Has Trump addressed increasing the federal minimum wage?
Has Trump addressed closing the gender wage gap?
Is he immune to sanctions under the emoluments clause?
Many fiscal considerations have fallen by the wayside. Will the liberals pick up the fallen thru the cracks members of the disenfranchised? Or will it be business as usual with the rich getting richer and the poor getting poorer? Bernie Sanders was right. The middle class is disappearing. Maybe the title of this piece should be: "The Annihilation of The American Middle Class."
10) Patriotic. A president should be loyal to his nation. Has Donald Trump in effect committed an act of treason in colluding with a foreign power? Since articles of impeachment have been introduced, will treason be the grounds for his impeachment?

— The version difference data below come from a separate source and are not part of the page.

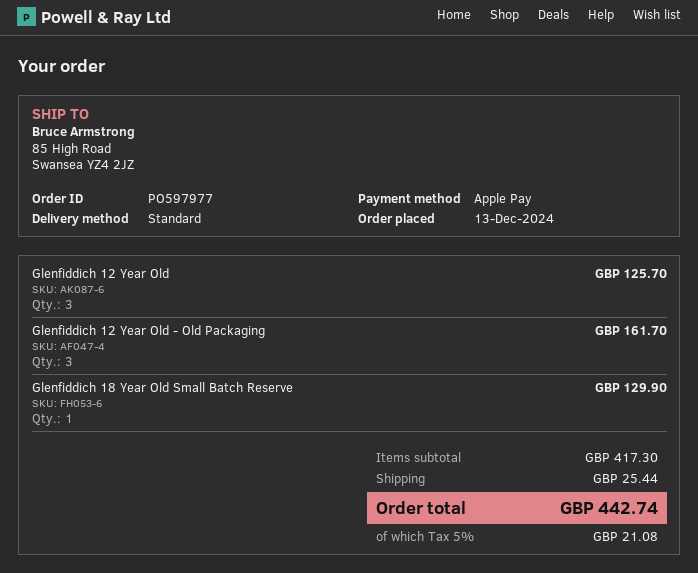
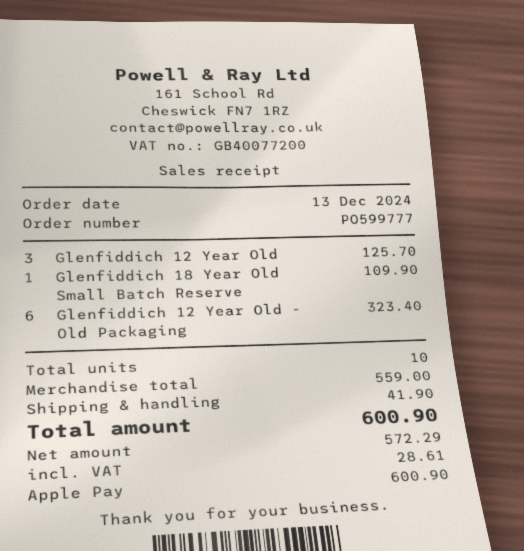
order number: PO597977 -> PO599777
Glenfiddich 12 Year Old - Old Packaging: 3 for 161.70 -> 6 for 323.40
Glenfiddich 18 Year Old Small Batch Reserve: 1 for 129.90 -> 1 for 109.90
subtotal: 417.30 -> 559.00
shipping: 25.44 -> 41.90
tax: 21.08 -> 28.61
total: 442.74 -> 600.90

To recap: the 10 items were: cowardice, unwilling to admit fault, unwilling to take a chance, cronyism, nepotism, collusion, uncredentialed, mysogyny (along with bigotry, and xenophobia), fiscal irresponsibility, and treason (or at the very least: claiming to be above the law.)
These criticisms are not necessarily in the order of importance they just fell on the page as they occured to me, nor is this list all-encompassing. Someone said to document the changes lest they be forgotten, so i have here. (They were referencing the rise of fascist idealogy.)